▶ _EXERCISE DESCRIPTION_: Where a picture appears, leave it out; copy everything else in the records exactly.

▶ _DATASET RECORDS_:
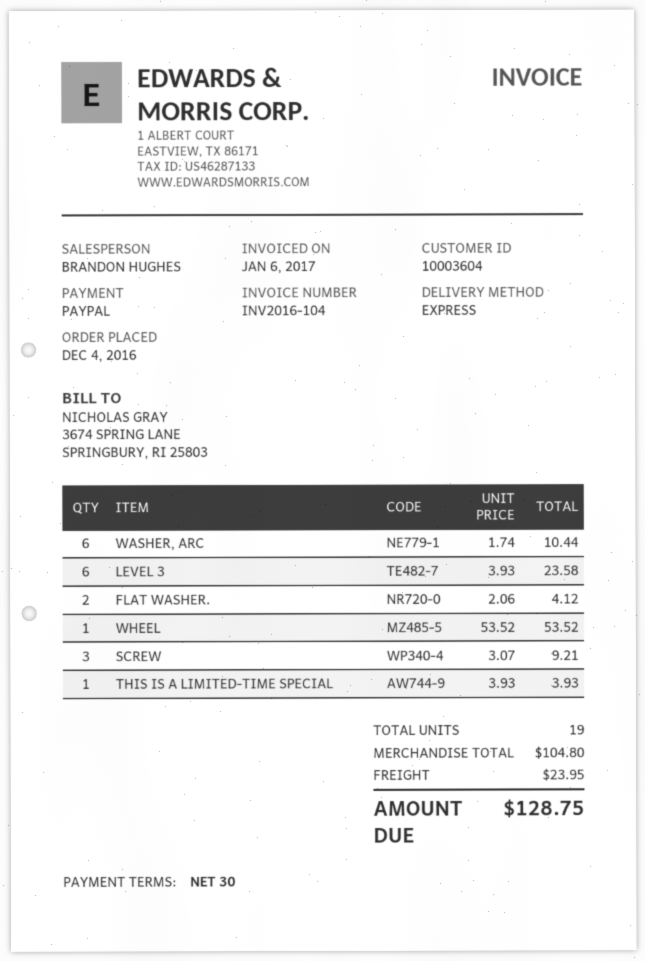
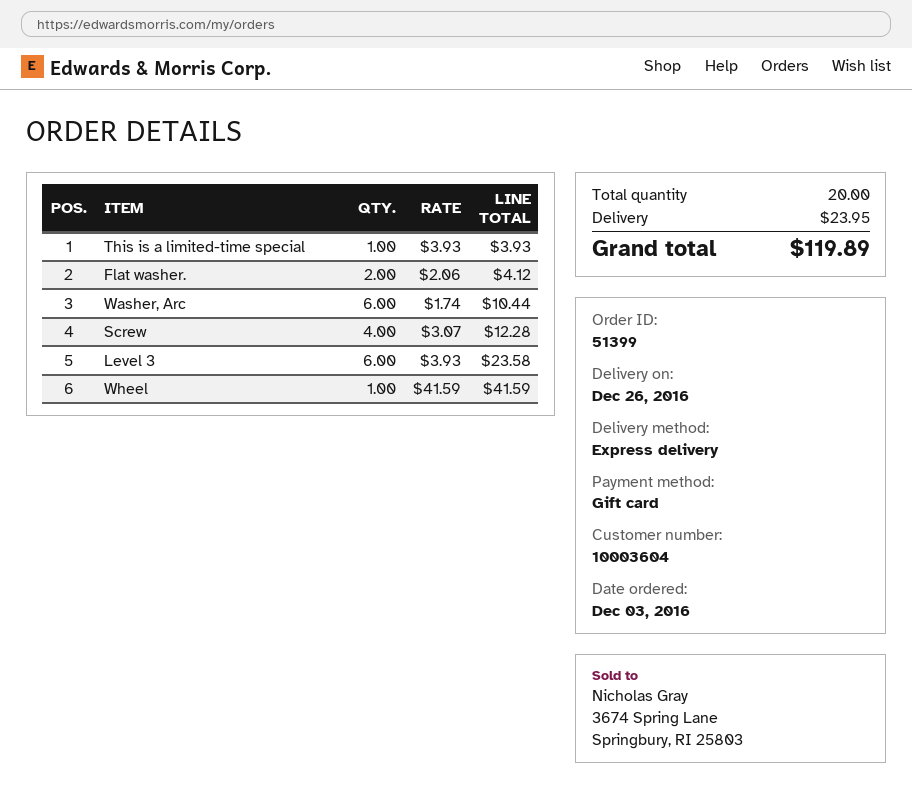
order date: 2016-12-04 -> 2016-12-03
payment method: PayPal -> gift card
WHEEL: 1 x 53.52 = 53.52 -> 1 x 41.59 = 41.59
SCREW: 3 x 3.07 = 9.21 -> 4 x 3.07 = 12.28
total quantity: 19 -> 20
total: 128.75 -> 119.89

▶ _SOLUTION TO THIS TASK_:
order date: 2016-12-04 -> 2016-12-03
payment method: PayPal -> gift card
WHEEL: 1 x 53.52 = 53.52 -> 1 x 41.59 = 41.59
SCREW: 3 x 3.07 = 9.21 -> 4 x 3.07 = 12.28
total quantity: 19 -> 20
total: 128.75 -> 119.89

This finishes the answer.